This opened the door to new and exciting possibilities.
As an example, when adding a decoder that can convert an embedding to text, you can input an image and will automatically get a title for it
(image -> embedding -> text).
Besides, with the ability to turn text embedding into visual representations, you can now build a system that generates images from text descriptions, and that’s exactly how new AI image generators work, like the one on Wepik. But let’s not forget – the very first application we were interested in was using it for a search engine, where you could convert text into an embedding, and search through a collection of images linked to those with the closest embedding.
AI-based Search Engine
My first job when I joined Freepik was just that — to explore and improve CLIP to substitute our existing search engine. To set the scene – Just like in Asian nations is expected to find Asian people in pictures without explicitly mentioning it, Freepik users have some implicit preferences when they search for content. As CLIP had been trained with texts and images extracted from the internet, unfiltered—so to say — we needed to fine-tune it precisely to answer our users’ needs.
Our first task was to create a metric, the SSET – Self Search Error by Text – a metric that measures success in search engine processes. It’s a window into how effectively users can find what they’re looking for, while helping us compare different search engines performances. It measures how close an image was to being the first result when searching for it using its own title. We verified that a lower SSET correlated with a higher quality in the search results. In short, a lower SSET indicated an important success in the results returned by the search.

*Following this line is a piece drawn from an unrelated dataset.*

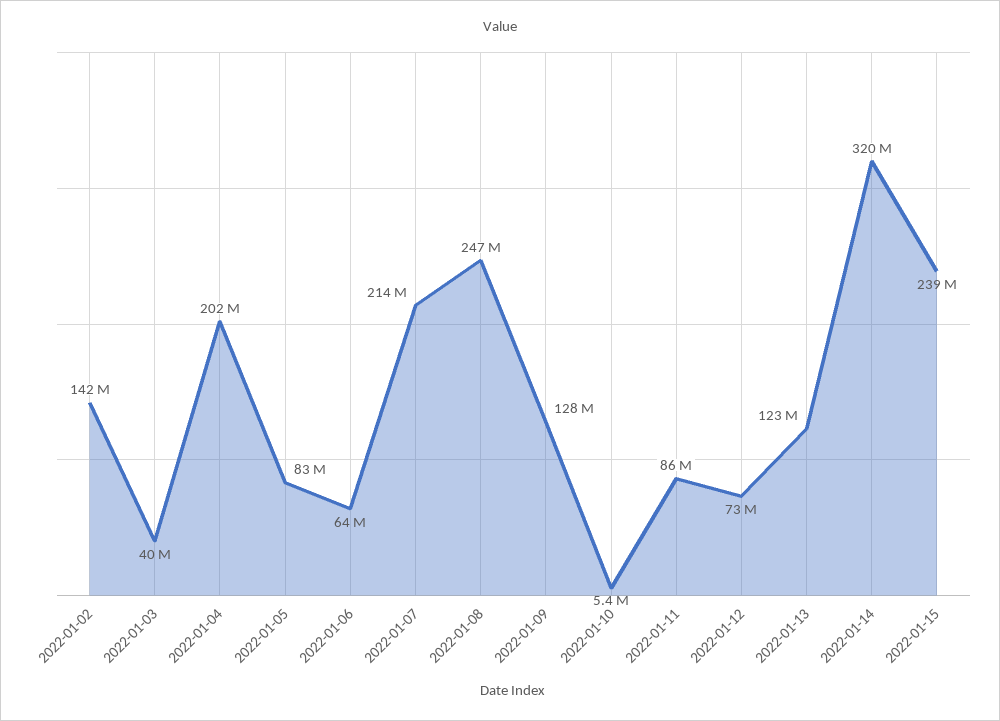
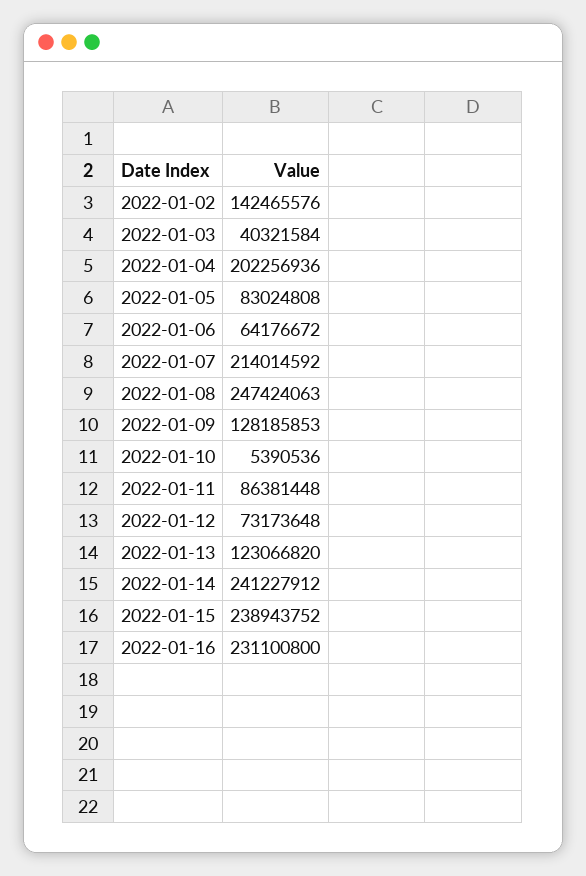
2022-01-14: 320000000 -> 241227912
2022-01-16: none -> 231100800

The new metric was used to evaluate the standard CLIP and we found some weaknesses: the model was pretty good in English, adequate in Spanish and Portuguese, but unusable in languages like Japanese or Korean. Complex searches weren’t a problem, but the simple ones seemed to stump it. It even showed up results that included the search words written inside the images, which could be solved thanks to further fine-tuning with our data.
Leveraging our Data
The training with different models began with CLIP, and later on, we switched to the fabulous OpenCLIP models. We fine-tuned these models with the texts our users had searched when an image was downloaded, which served to increase performance across all languages in use. That is, the words associated with a successful download were the best choice to train the model.
Our next step was to fine-tune the system using the images and their titles. This showed an improvement in English, but it suggested even better results in other languages.
That was when we did our first live test, using the brand-new search engine to serve up to 5% of Freepik’s traffic. Although we had made some progress, it was clear that our search engine still needed a little more fine-tuning for users giving short prompts. It wasn’t all bad news, as we realized that targets with longer inputs brought up excellent results!
The quality of